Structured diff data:
————

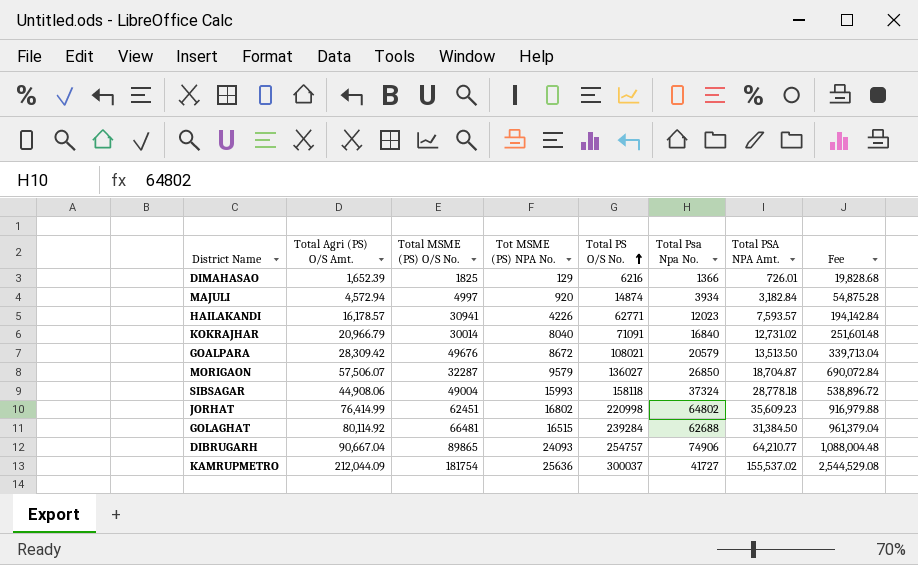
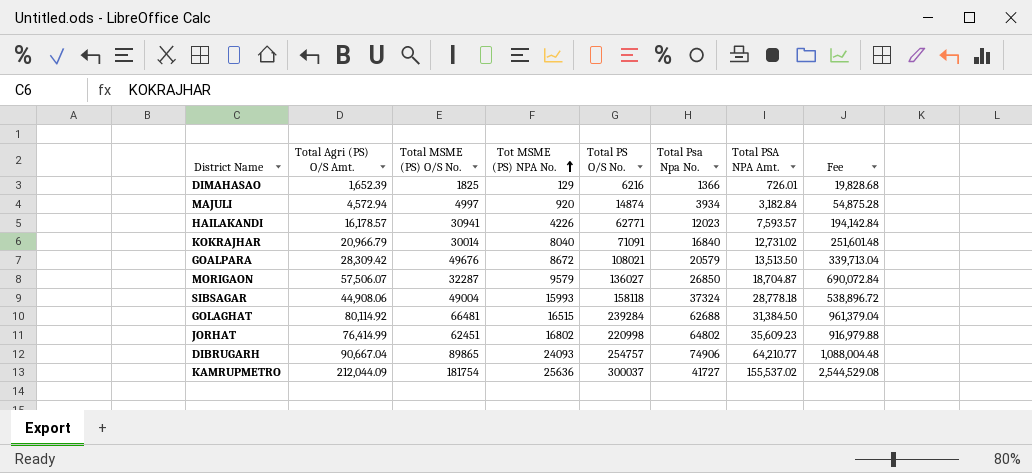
row order: Total PS O/S No. ascending -> Tot MSME (PS) NPA No. ascending

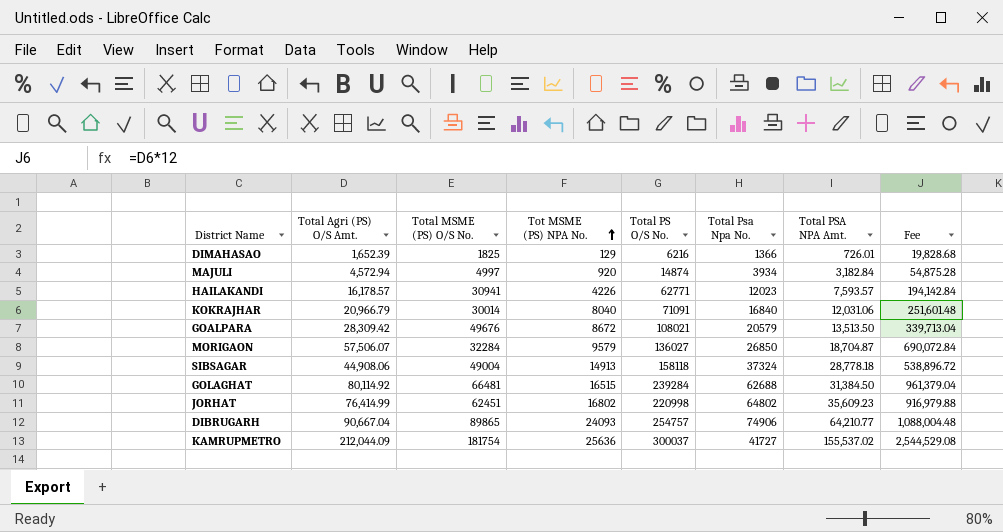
KOKRAJHAR | Total PSA NPA Amt.: 12,731.02 -> 12,031.06
MORIGAON | Total MSME (PS) O/S No.: 32287 -> 32284
SIBSAGAR | Tot MSME (PS) NPA No.: 15993 -> 14913

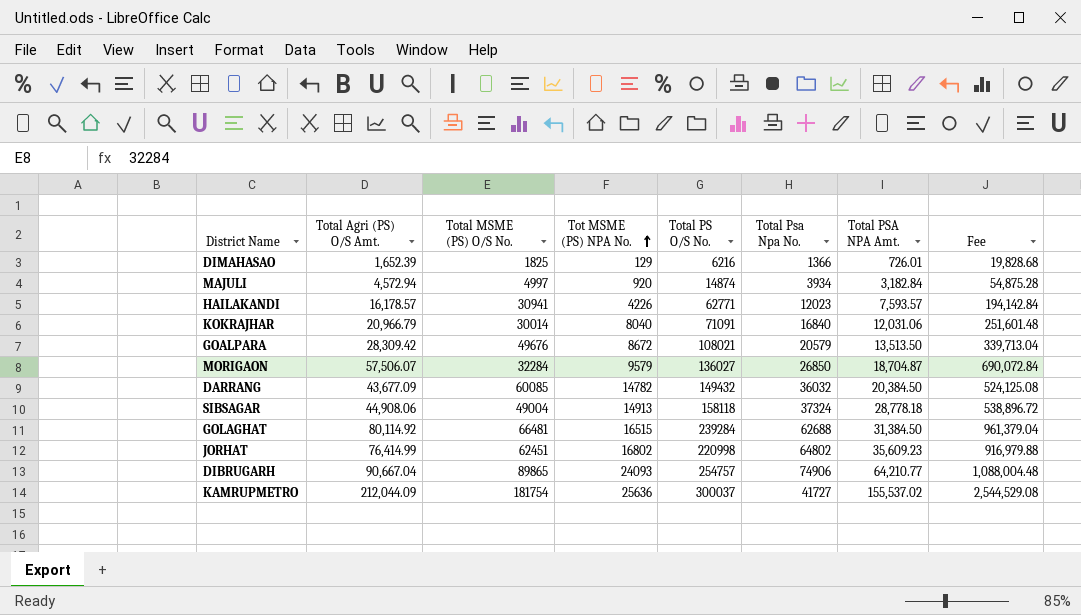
row DARRANG: none -> 43,677.09 | 60085 | 14782 | 149432 | 36032 | 20,384.50 | 524,125.08

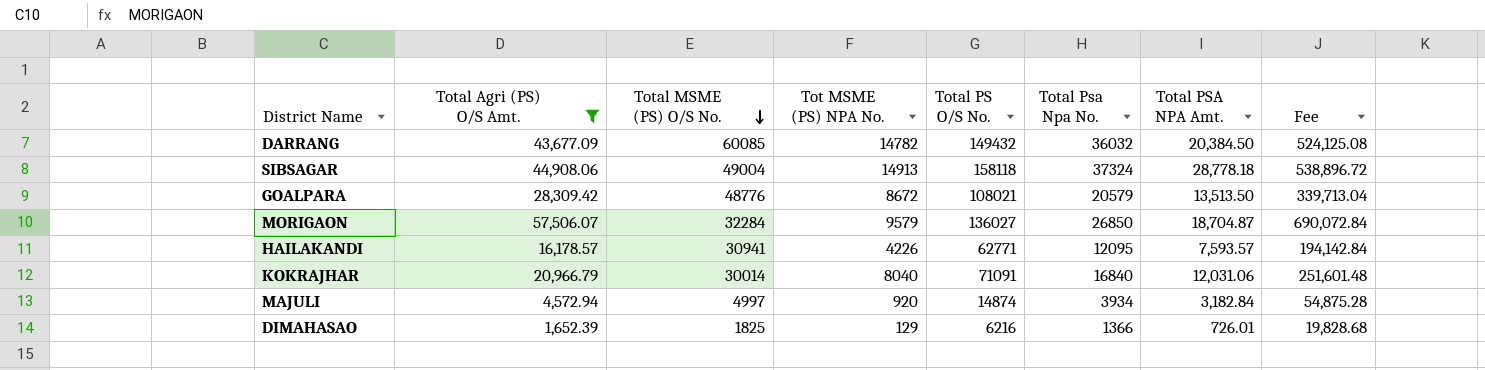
filter: none -> Total Agri (PS) O/S Amt. <= 57,506.07
row order: Tot MSME (PS) NPA No. ascending -> Total MSME (PS) O/S No. descending
GOALPARA | Total MSME (PS) O/S No.: 49676 -> 48776
HAILAKANDI | Total Psa Npa No.: 12023 -> 12095

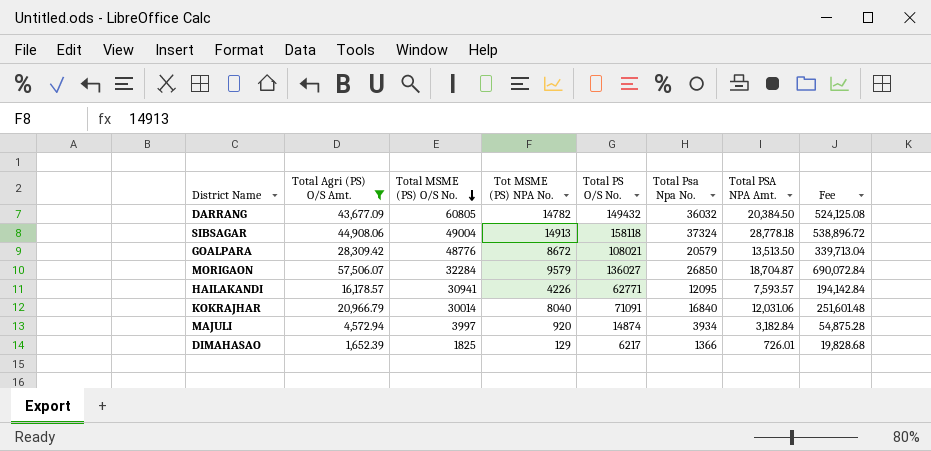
DARRANG | Total MSME (PS) O/S No.: 60085 -> 60805
MAJULI | Total MSME (PS) O/S No.: 4997 -> 3997
DIMAHASAO | Total PS O/S No.: 6216 -> 6217

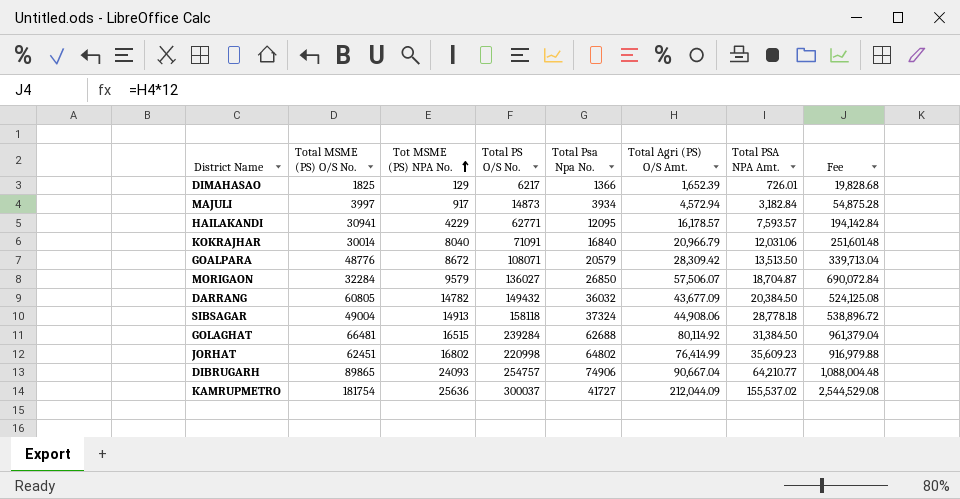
filter: Total Agri (PS) O/S Amt. <= 57,506.07 -> none
row order: Total MSME (PS) O/S No. descending -> Tot MSME (PS) NPA No. ascending
column Total Agri (PS) O/S Amt. | position: 2 -> 6
MAJULI | Tot MSME (PS) NPA No.: 920 -> 917
MAJULI | Total PS O/S No.: 14874 -> 14873
HAILAKANDI | Tot MSME (PS) NPA No.: 4226 -> 4229
GOALPARA | Total PS O/S No.: 108021 -> 108071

————

[What you are asked to do]
Output every entry above verbatim, but leave out the pictures.

[Reply to the task]
row order: Total PS O/S No. ascending -> Tot MSME (PS) NPA No. ascending

KOKRAJHAR | Total PSA NPA Amt.: 12,731.02 -> 12,031.06
MORIGAON | Total MSME (PS) O/S No.: 32287 -> 32284
SIBSAGAR | Tot MSME (PS) NPA No.: 15993 -> 14913

row DARRANG: none -> 43,677.09 | 60085 | 14782 | 149432 | 36032 | 20,384.50 | 524,125.08

filter: none -> Total Agri (PS) O/S Amt. <= 57,506.07
row order: Tot MSME (PS) NPA No. ascending -> Total MSME (PS) O/S No. descending
GOALPARA | Total MSME (PS) O/S No.: 49676 -> 48776
HAILAKANDI | Total Psa Npa No.: 12023 -> 12095

DARRANG | Total MSME (PS) O/S No.: 60085 -> 60805
MAJULI | Total MSME (PS) O/S No.: 4997 -> 3997
DIMAHASAO | Total PS O/S No.: 6216 -> 6217

filter: Total Agri (PS) O/S Amt. <= 57,506.07 -> none
row order: Total MSME (PS) O/S No. descending -> Tot MSME (PS) NPA No. ascending
column Total Agri (PS) O/S Amt. | position: 2 -> 6
MAJULI | Tot MSME (PS) NPA No.: 920 -> 917
MAJULI | Total PS O/S No.: 14874 -> 14873
HAILAKANDI | Tot MSME (PS) NPA No.: 4226 -> 4229
GOALPARA | Total PS O/S No.: 108021 -> 108071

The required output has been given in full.